(Dataset excerpts begins)

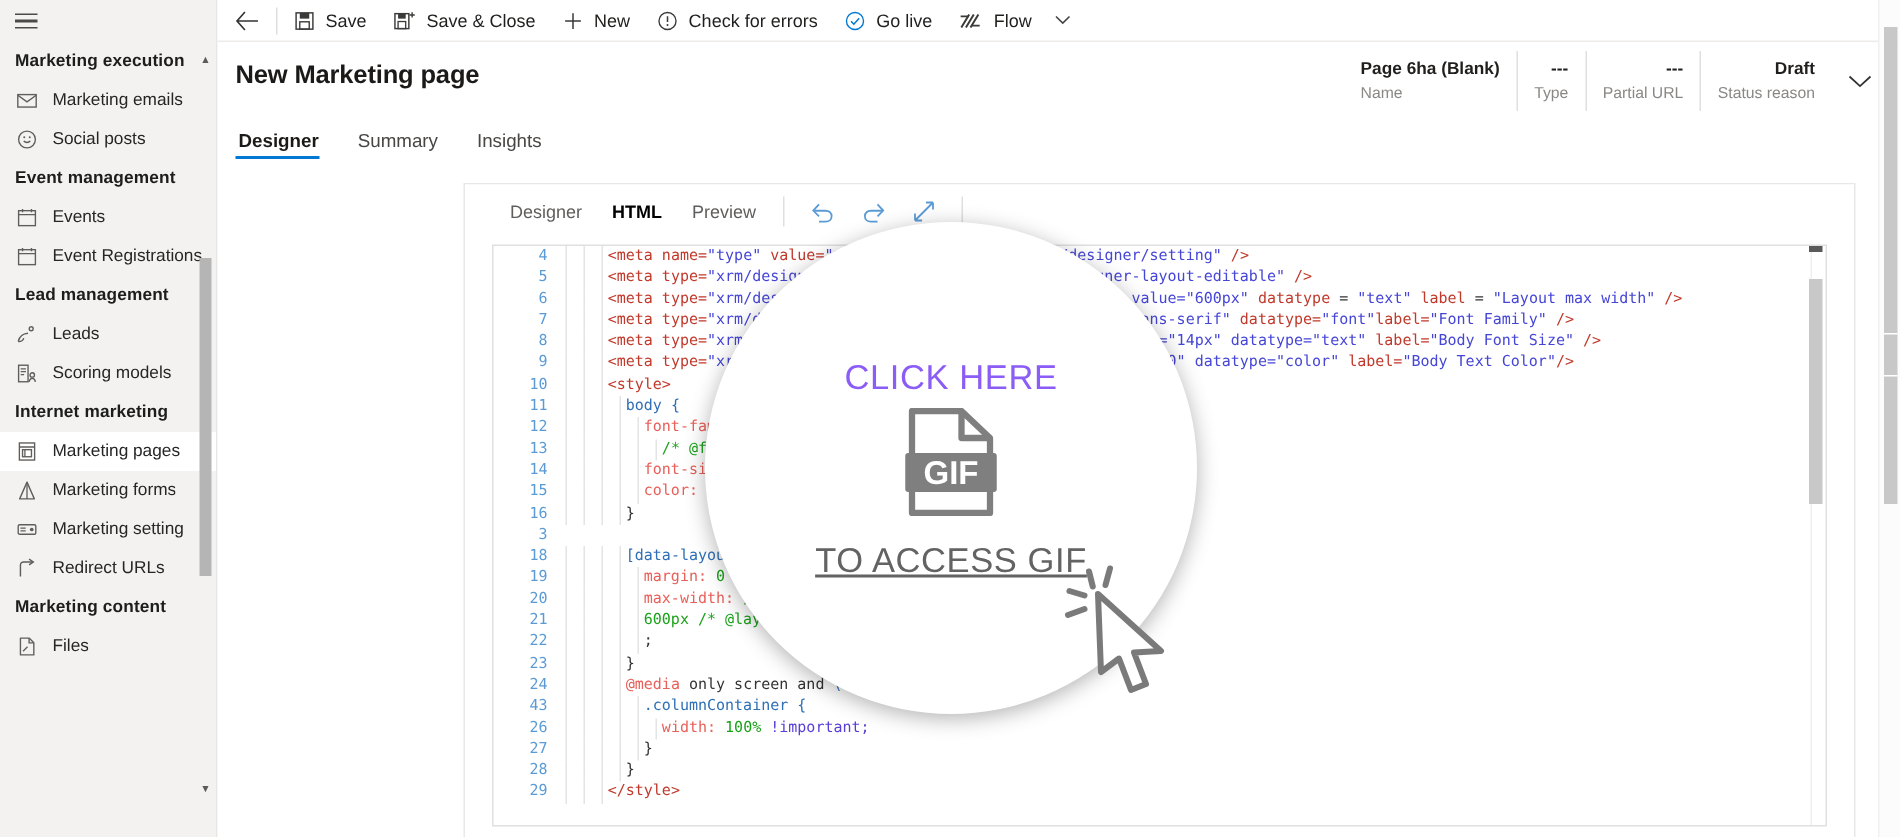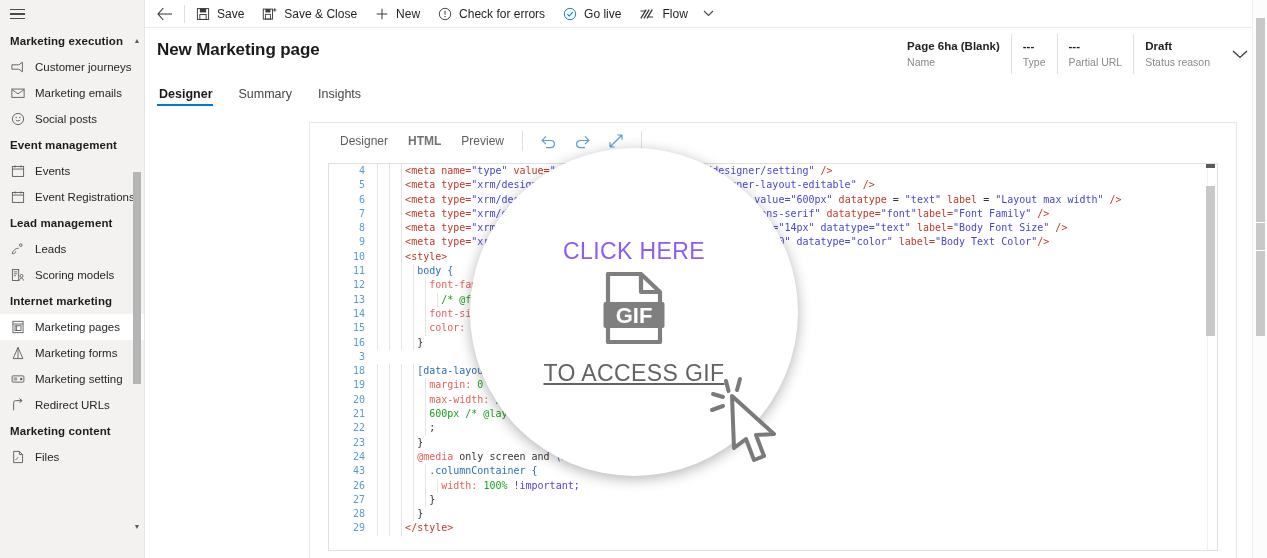"Page 6ha (Blank)" .meta-val { text-align: none -> right }
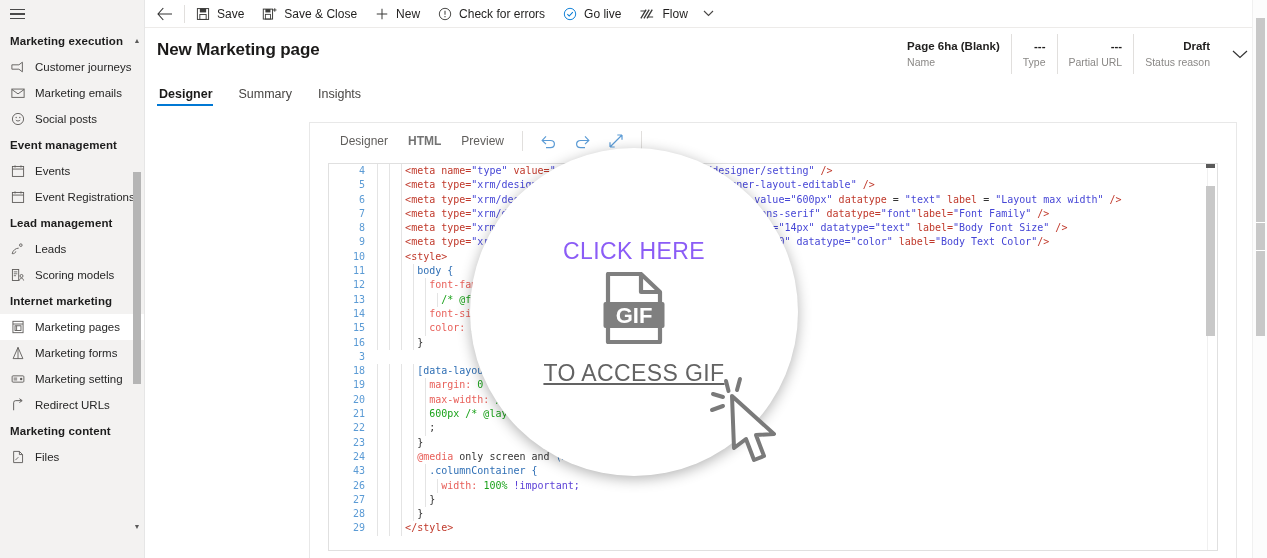"Customer journeys" div.nav-item { html: <div> <span> <svg> <path></path> </svg> </span> <span>Customer journeys</span> </div> -> none }
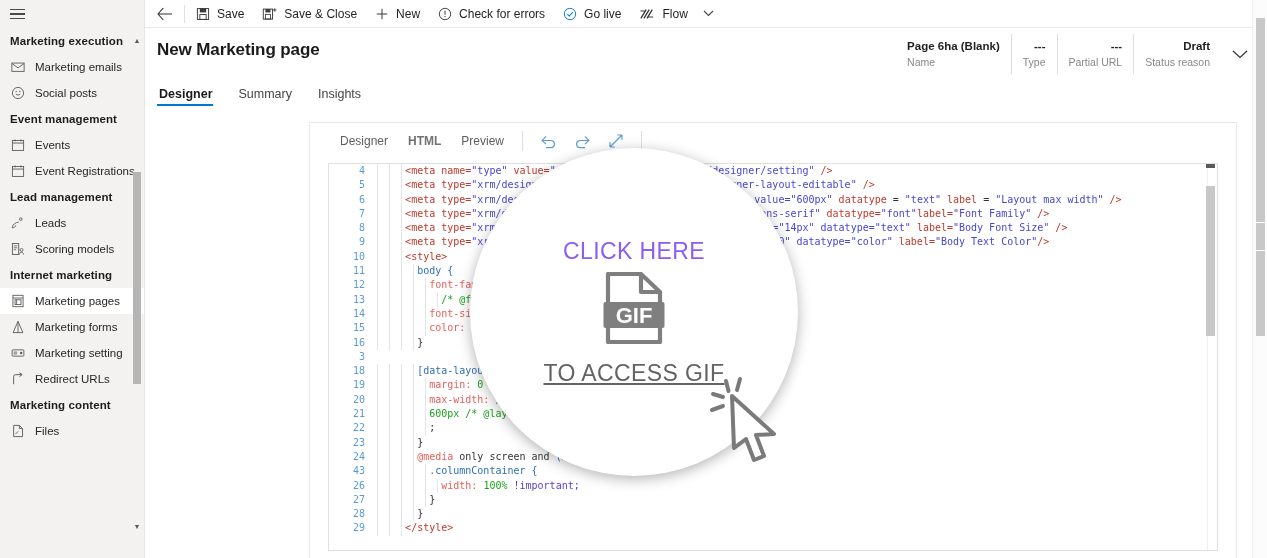"HTML" .dsg-tab.active { color: #737373 -> #000000 }
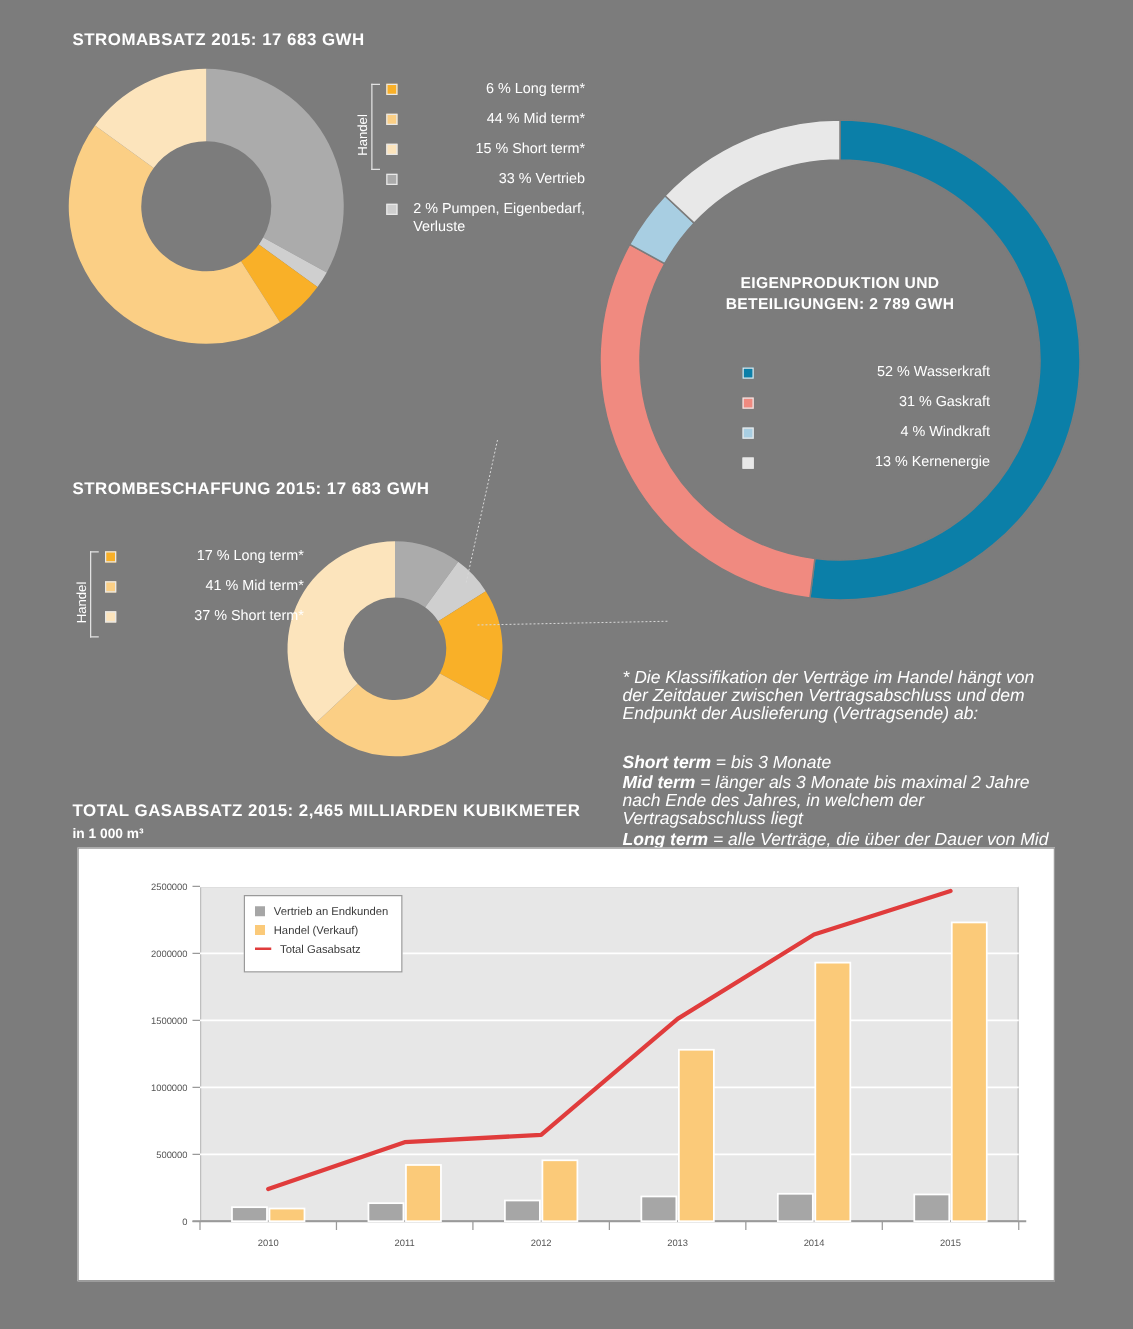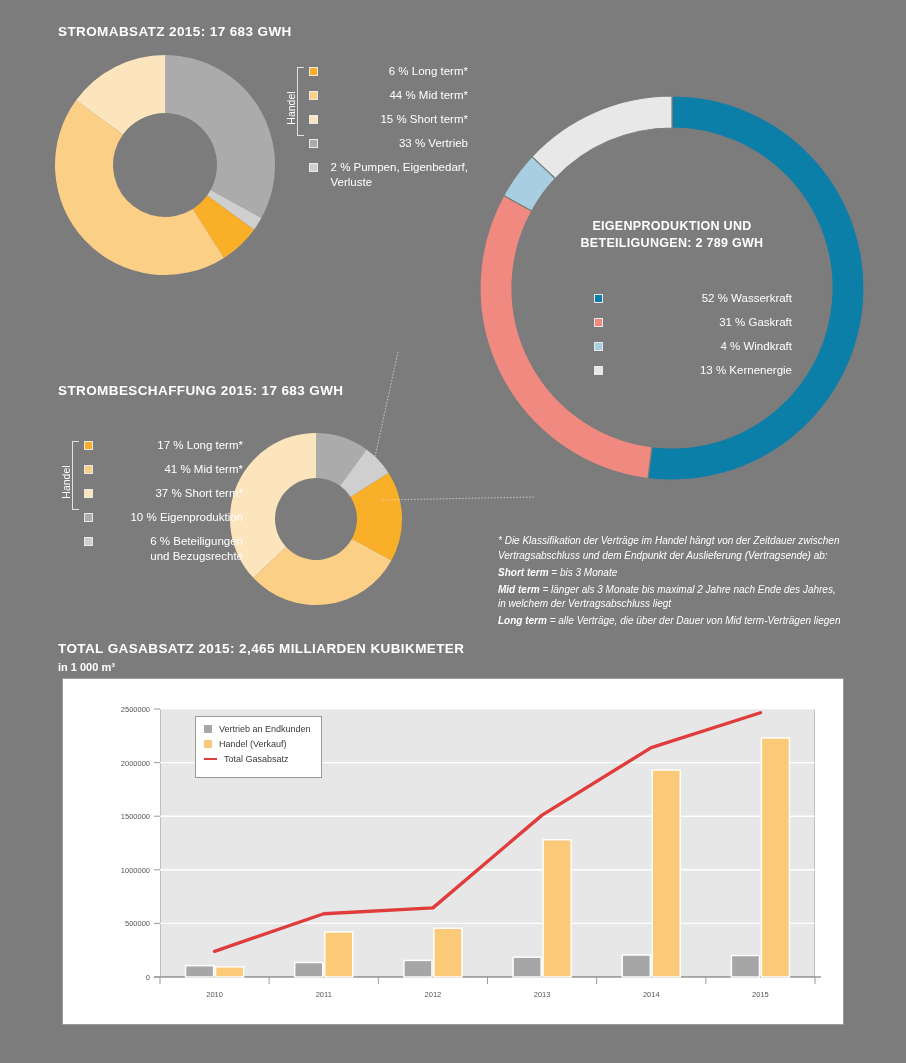"10 % Eigenproduktion" div { html: <div> <div> <span></span> <span>10 % Eigenproduktion</span> </div> <div> <span></span> <span>6 % Beteiligungen und Bezugsrechte</span> </div> </div> -> none }
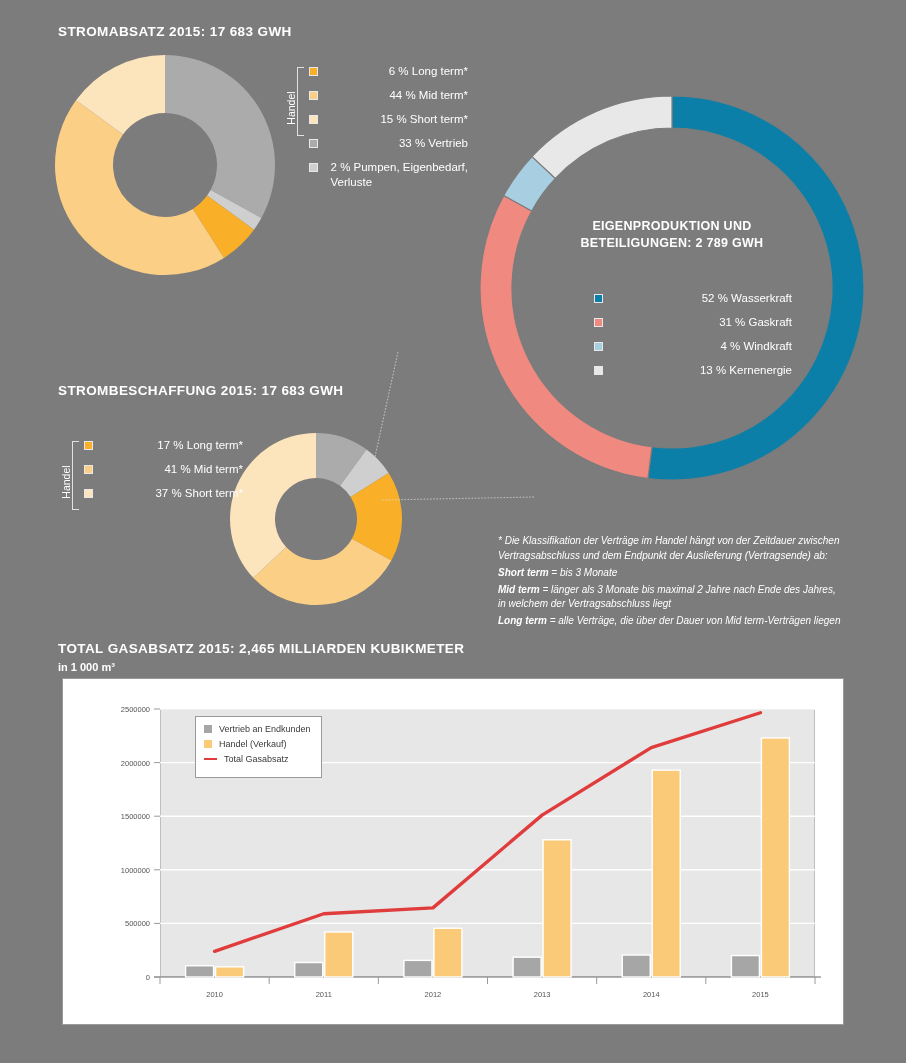"* Die Klassifikation der Verträge" .footnote { font-size: 10px -> 14px }
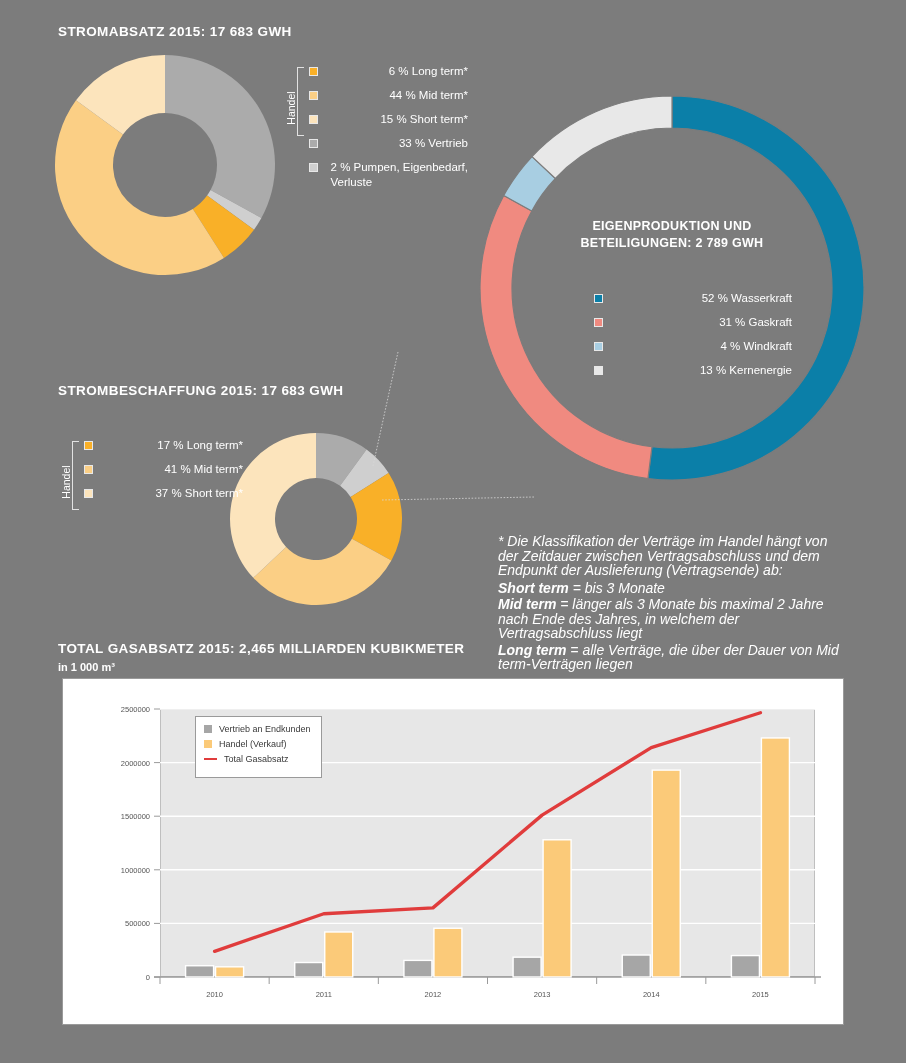"Short term = bis 3" .footnote .gap { margin-top: 3px -> 24px }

(Dataset excerpts ends)

### Activity
Needed here is only the span from the line with "html: <div> <span>" through the last line of the entries, copied exactly with both ends and without pictures.

### Answer section
"Customer journeys" div.nav-item { html: <div> <span> <svg> <path></path> </svg> </span> <span>Customer journeys</span> </div> -> none }
"HTML" .dsg-tab.active { color: #737373 -> #000000 }
"10 % Eigenproduktion" div { html: <div> <div> <span></span> <span>10 % Eigenproduktion</span> </div> <div> <span></span> <span>6 % Beteiligungen und Bezugsrechte</span> </div> </div> -> none }
"* Die Klassifikation der Verträge" .footnote { font-size: 10px -> 14px }
"Short term = bis 3" .footnote .gap { margin-top: 3px -> 24px }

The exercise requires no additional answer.